Would you write out every record that follows exactly, with the pictures left out?

─── Data to process ───

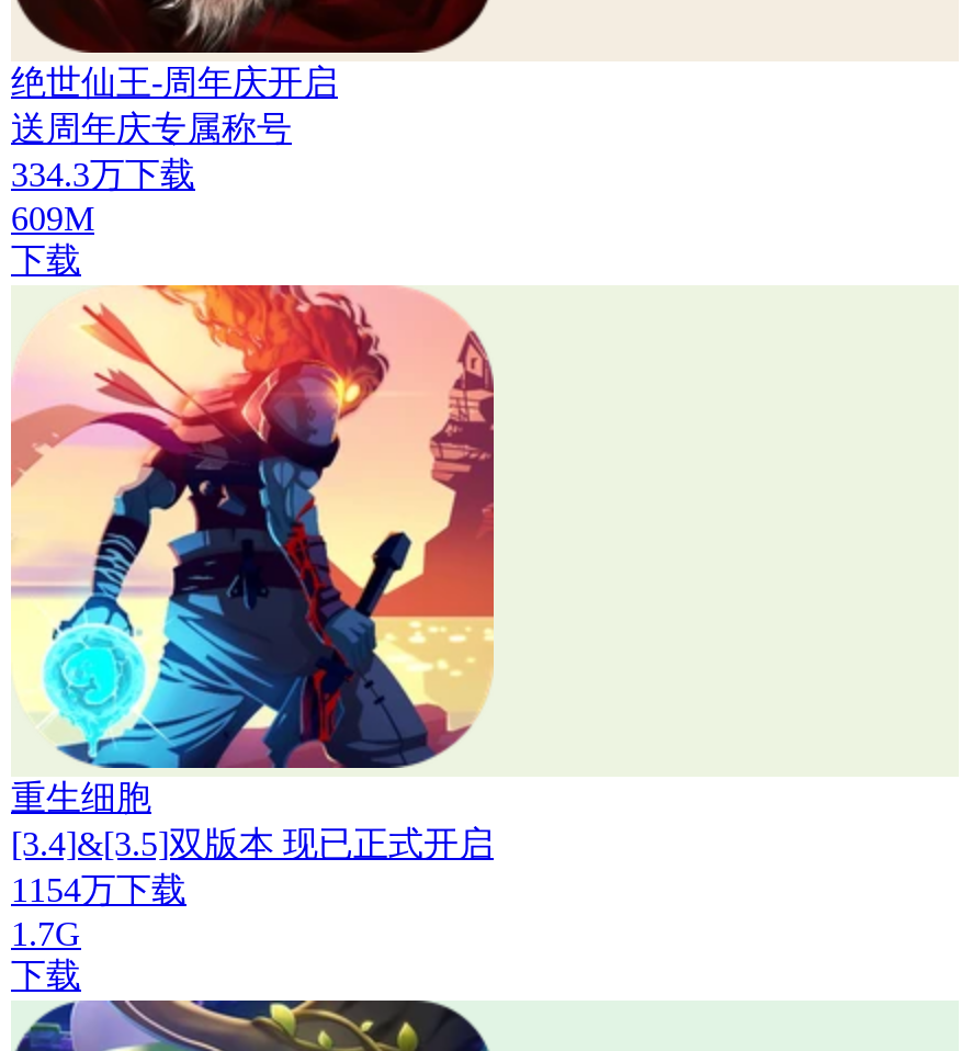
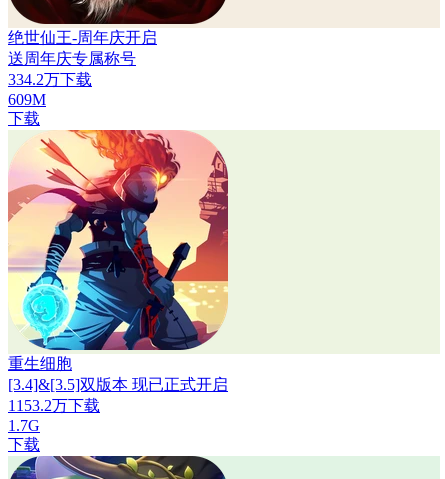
[11,156,195,193] 334.3万下载 -> [8,71,92,88] 334.2万下载
[11,871,186,908] 1154万下载 -> [8,397,100,414] 1153.2万下载

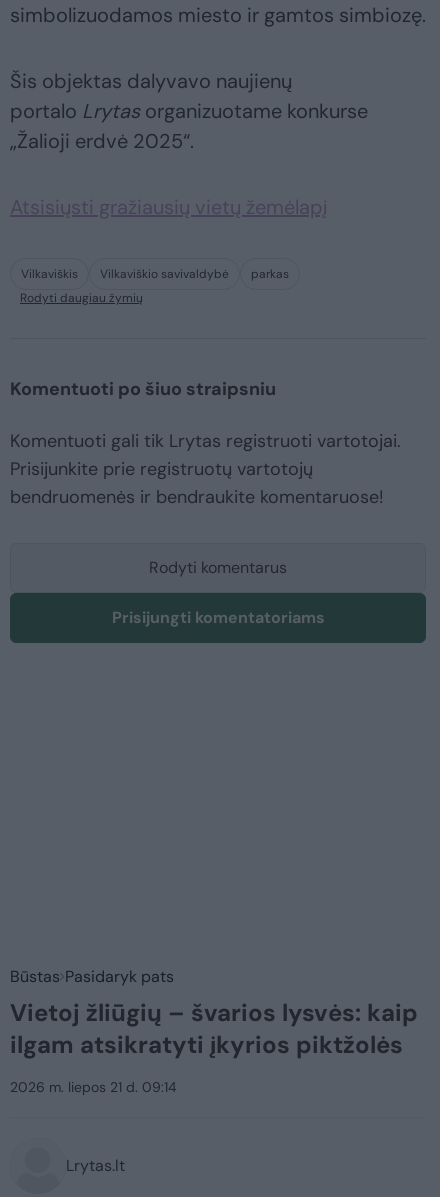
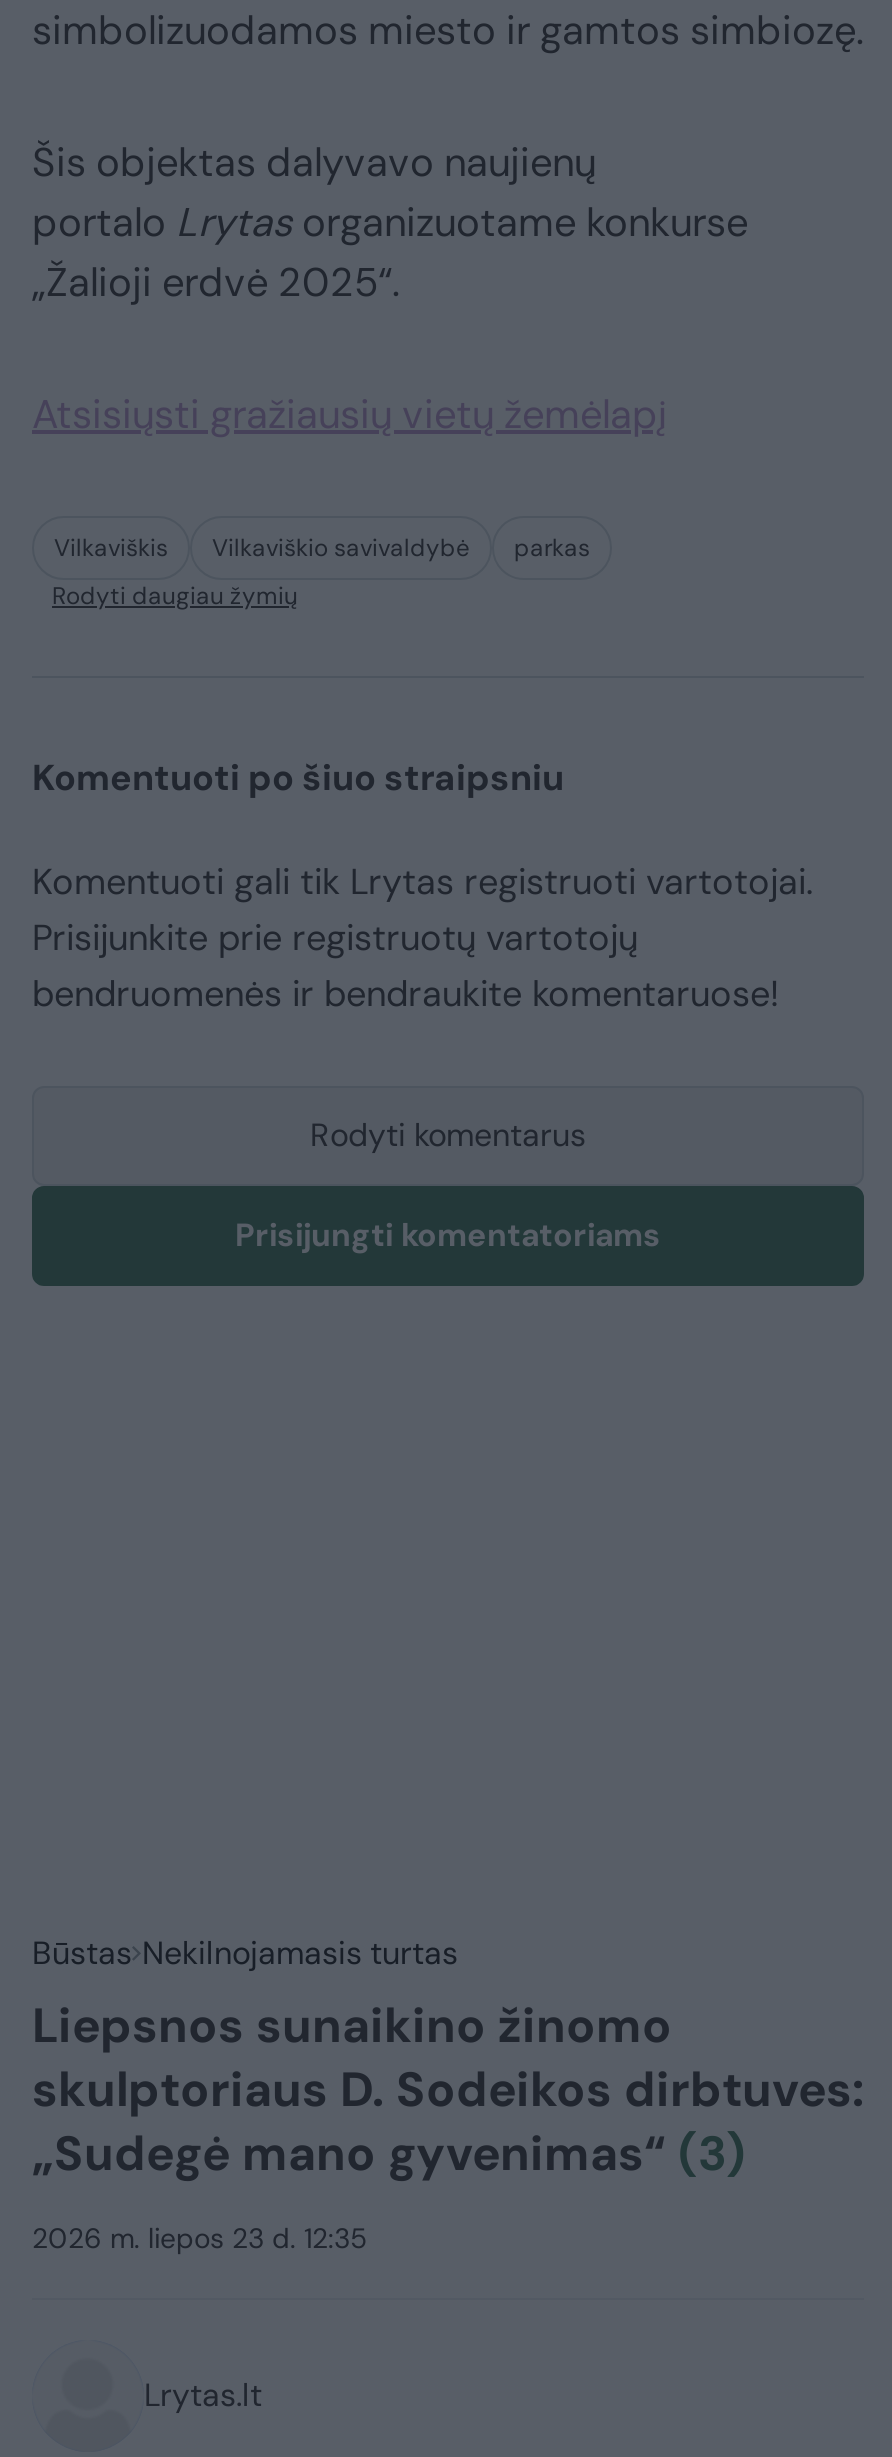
[10,966,418,1060] Būstas Pasidaryk pats | Vietoj žliūgių – švarios lysvės: kaip | ilgam atsikratyti įkyrios piktžolės -> [32,1932,864,2184] Būstas Nekilnojamasis turtas | Liepsnos sunaikino žinomo | skulptoriaus D. Sodeikos dirbtuves: | „Sudegė mano gyvenimas“(3)
[10,1078,177,1096] 2026 m. liepos 21 d. 09:14 -> [32,2220,368,2256] 2026 m. liepos 23 d. 12:35

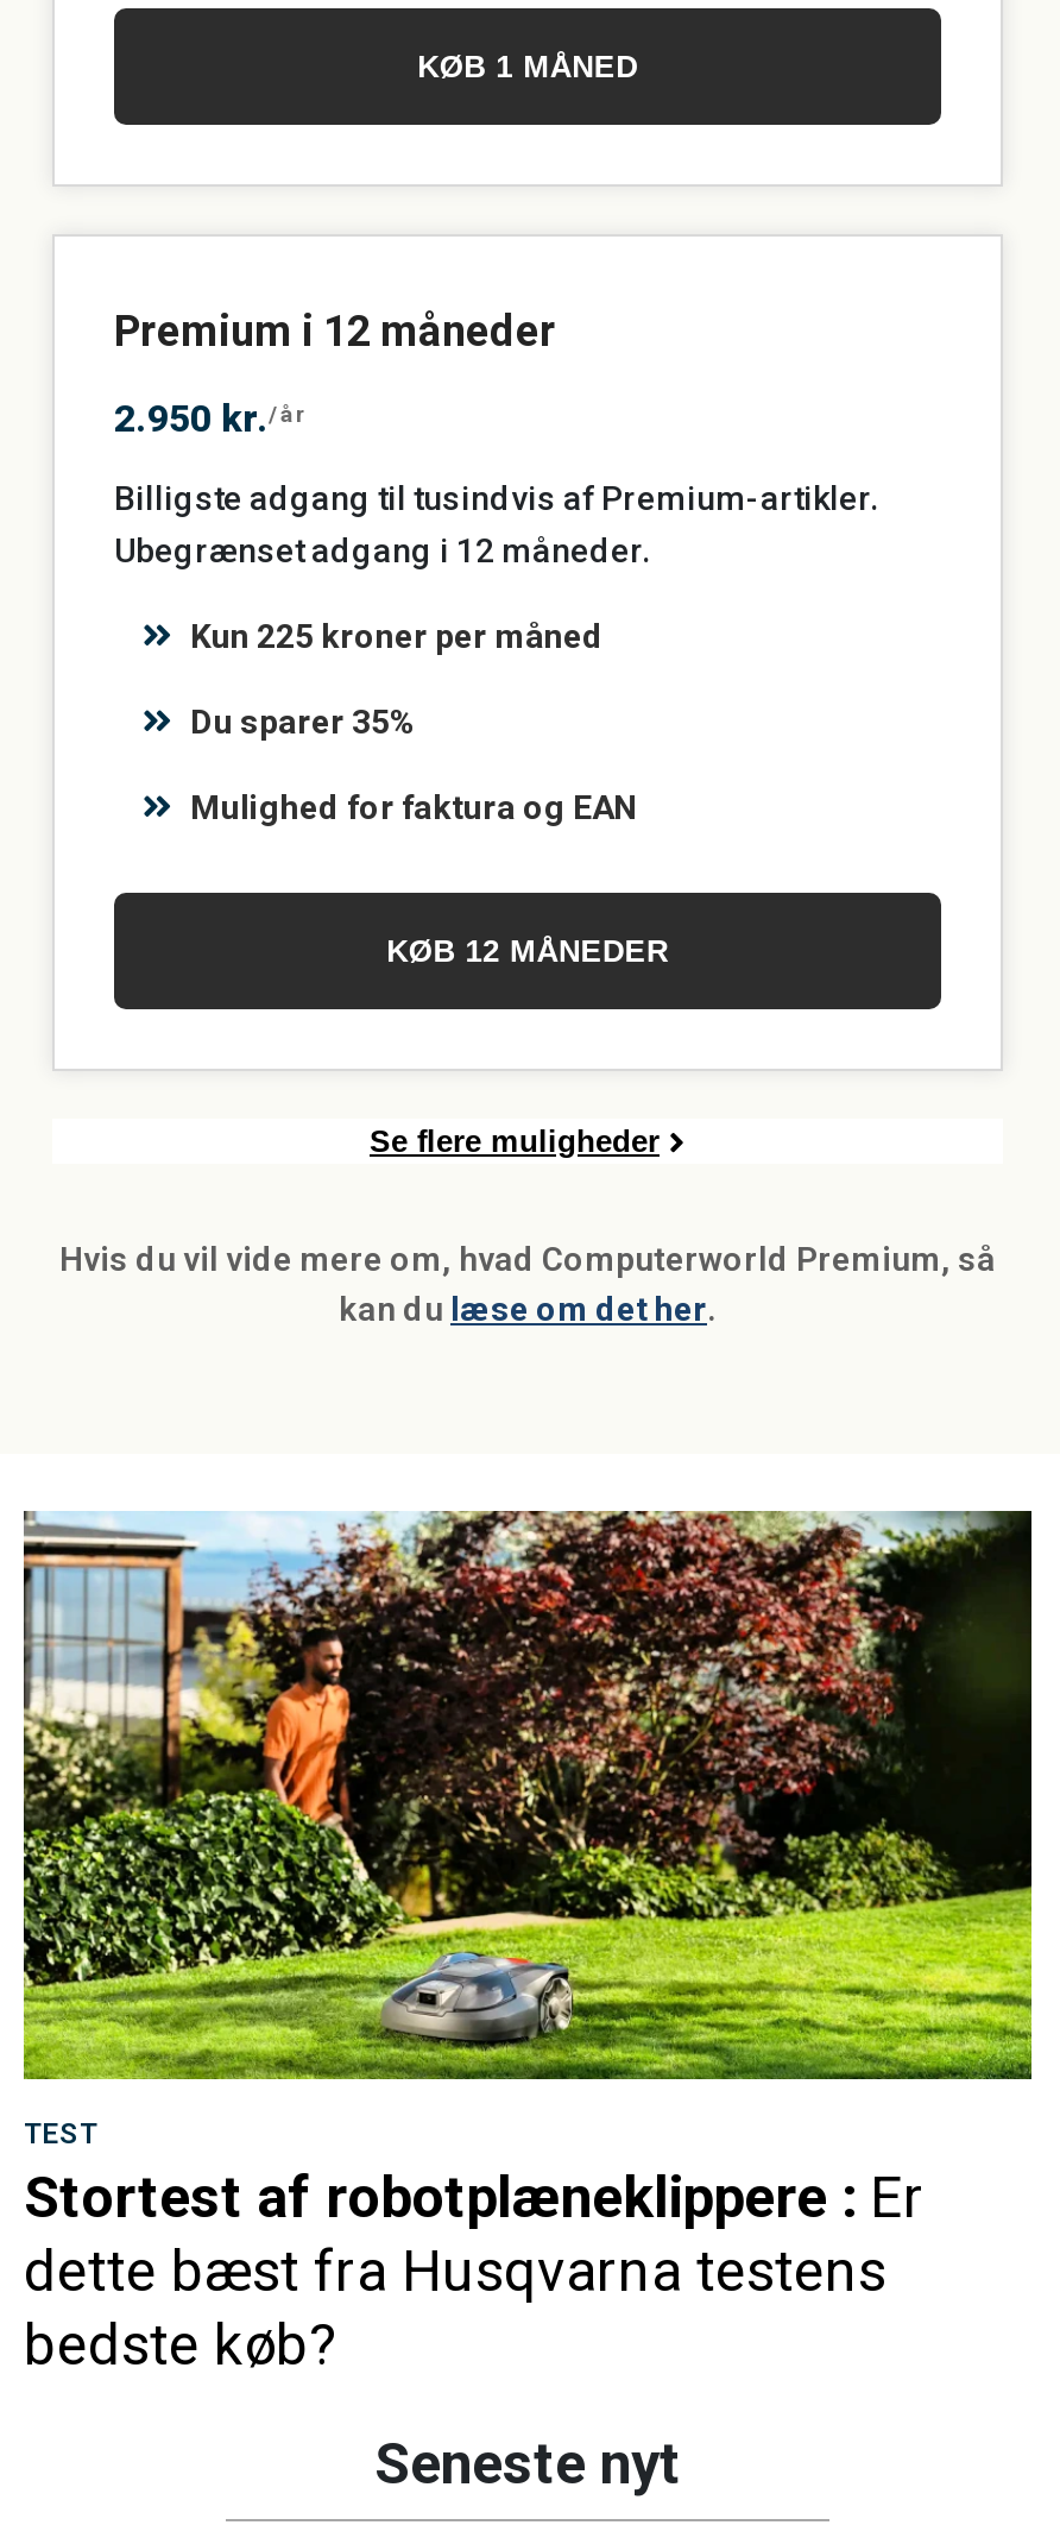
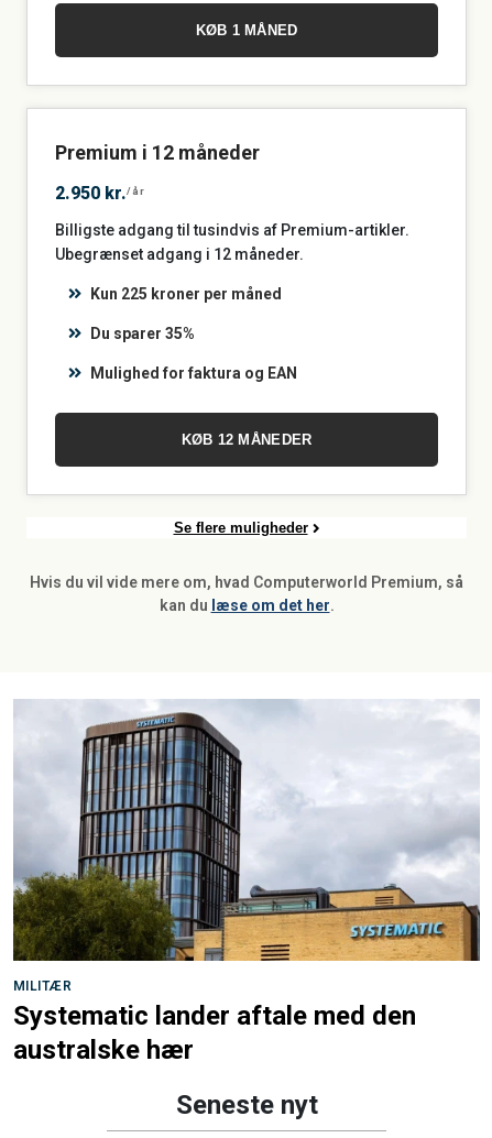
[21,1509,1034,2378] [image] | TEST | Stortest af robotplæneklippere : Er | dette bæst fra Husqvarna testens | bedste køb? -> [12,699,481,1065] [image] | MILITÆR | Systematic lander aftale med den | australske hær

───

Your response ::
[11,156,195,193] 334.3万下载 -> [8,71,92,88] 334.2万下载
[11,871,186,908] 1154万下载 -> [8,397,100,414] 1153.2万下载

[10,966,418,1060] Būstas Pasidaryk pats | Vietoj žliūgių – švarios lysvės: kaip | ilgam atsikratyti įkyrios piktžolės -> [32,1932,864,2184] Būstas Nekilnojamasis turtas | Liepsnos sunaikino žinomo | skulptoriaus D. Sodeikos dirbtuves: | „Sudegė mano gyvenimas“(3)
[10,1078,177,1096] 2026 m. liepos 21 d. 09:14 -> [32,2220,368,2256] 2026 m. liepos 23 d. 12:35

[21,1509,1034,2378] [image] | TEST | Stortest af robotplæneklippere : Er | dette bæst fra Husqvarna testens | bedste køb? -> [12,699,481,1065] [image] | MILITÆR | Systematic lander aftale med den | australske hær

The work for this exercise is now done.